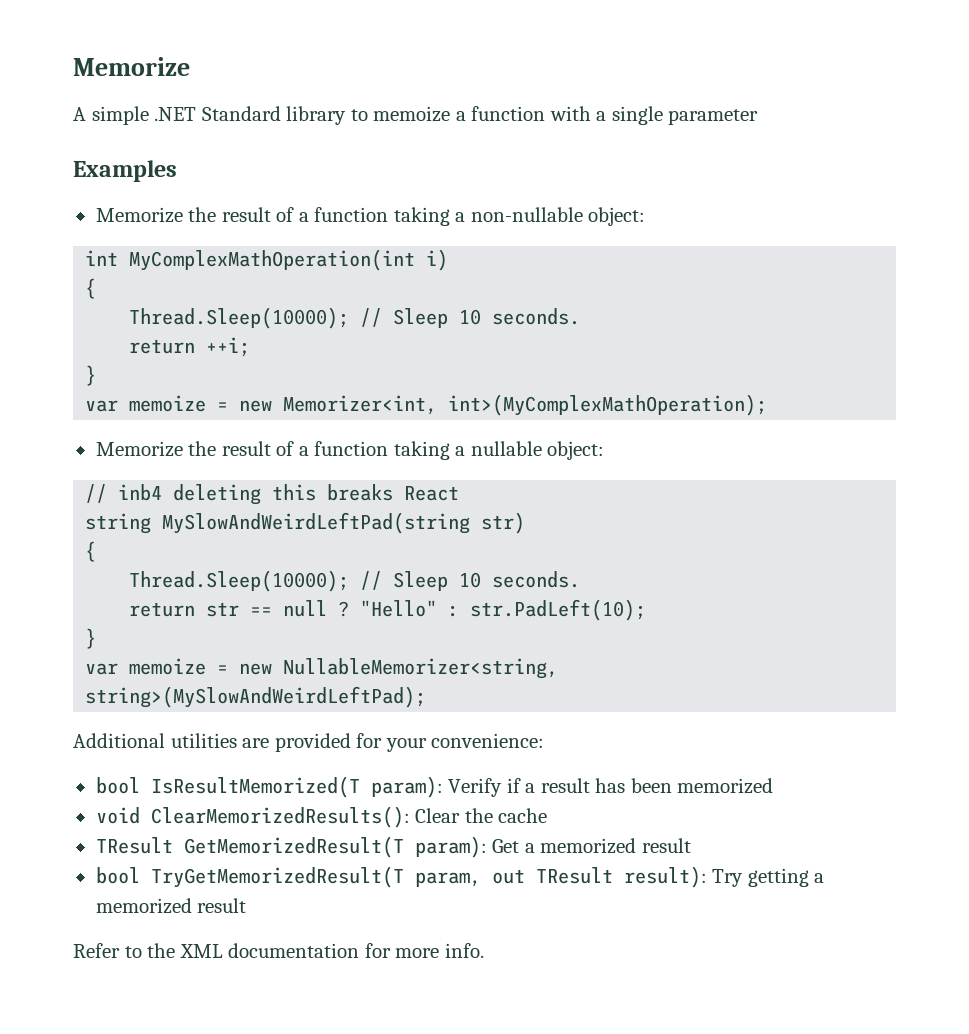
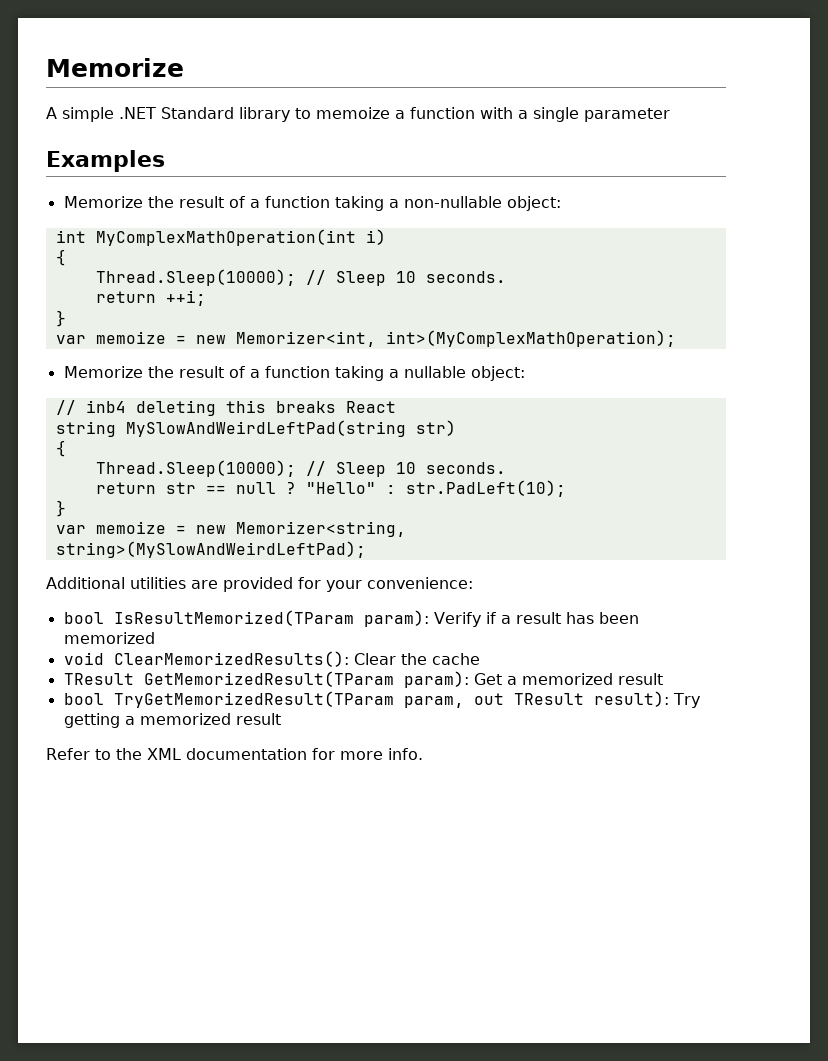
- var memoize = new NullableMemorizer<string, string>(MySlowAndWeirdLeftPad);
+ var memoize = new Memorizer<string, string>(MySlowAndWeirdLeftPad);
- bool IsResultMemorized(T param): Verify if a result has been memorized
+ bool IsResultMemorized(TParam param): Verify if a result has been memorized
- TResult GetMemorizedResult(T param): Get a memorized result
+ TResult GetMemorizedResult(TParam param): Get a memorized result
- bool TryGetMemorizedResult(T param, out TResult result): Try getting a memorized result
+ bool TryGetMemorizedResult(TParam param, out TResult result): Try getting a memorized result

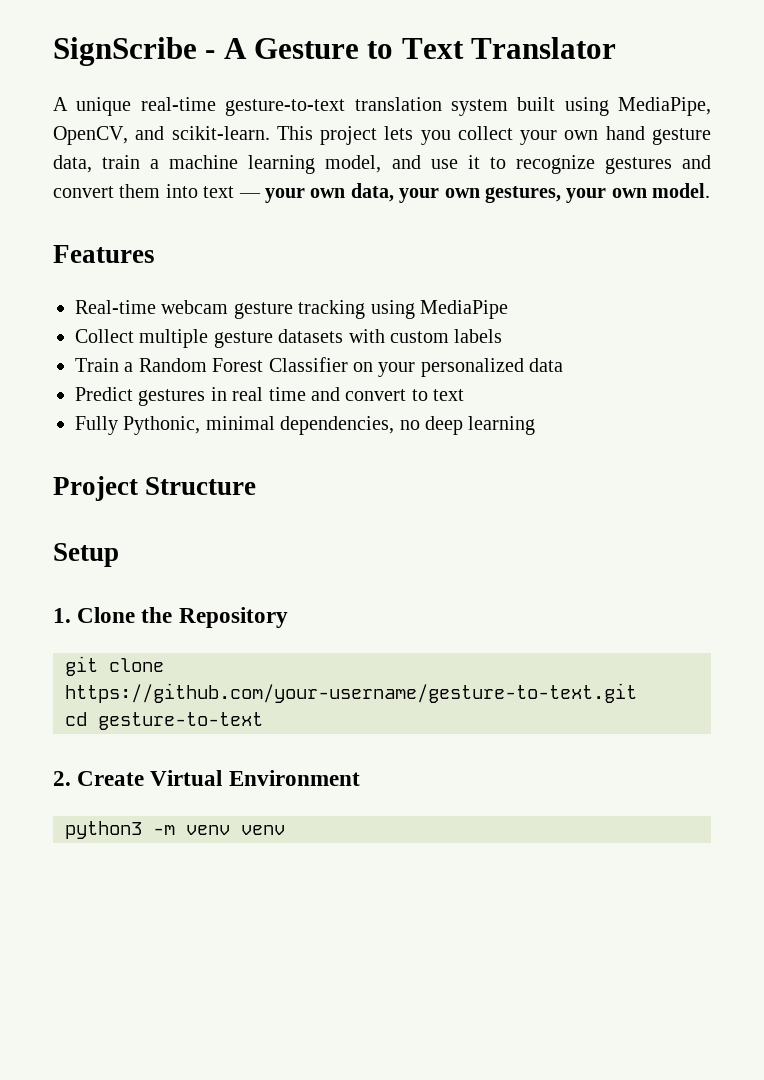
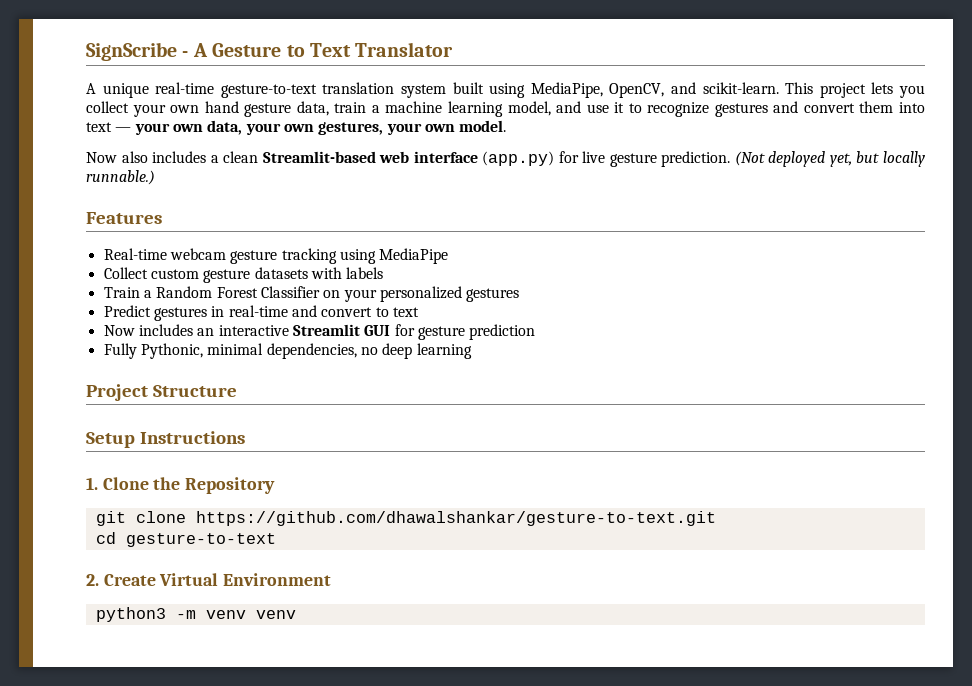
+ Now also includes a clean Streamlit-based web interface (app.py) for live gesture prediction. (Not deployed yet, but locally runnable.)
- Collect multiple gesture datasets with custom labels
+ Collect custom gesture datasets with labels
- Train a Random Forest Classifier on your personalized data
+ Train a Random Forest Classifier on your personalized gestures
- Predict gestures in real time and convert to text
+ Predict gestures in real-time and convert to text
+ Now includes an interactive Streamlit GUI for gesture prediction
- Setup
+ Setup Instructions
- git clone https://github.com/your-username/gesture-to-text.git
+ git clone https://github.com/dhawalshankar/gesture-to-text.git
____________
In the data above, copy every line where the string "clone" appears.

- git clone https://github.com/your-username/gesture-to-text.git
+ git clone https://github.com/dhawalshankar/gesture-to-text.git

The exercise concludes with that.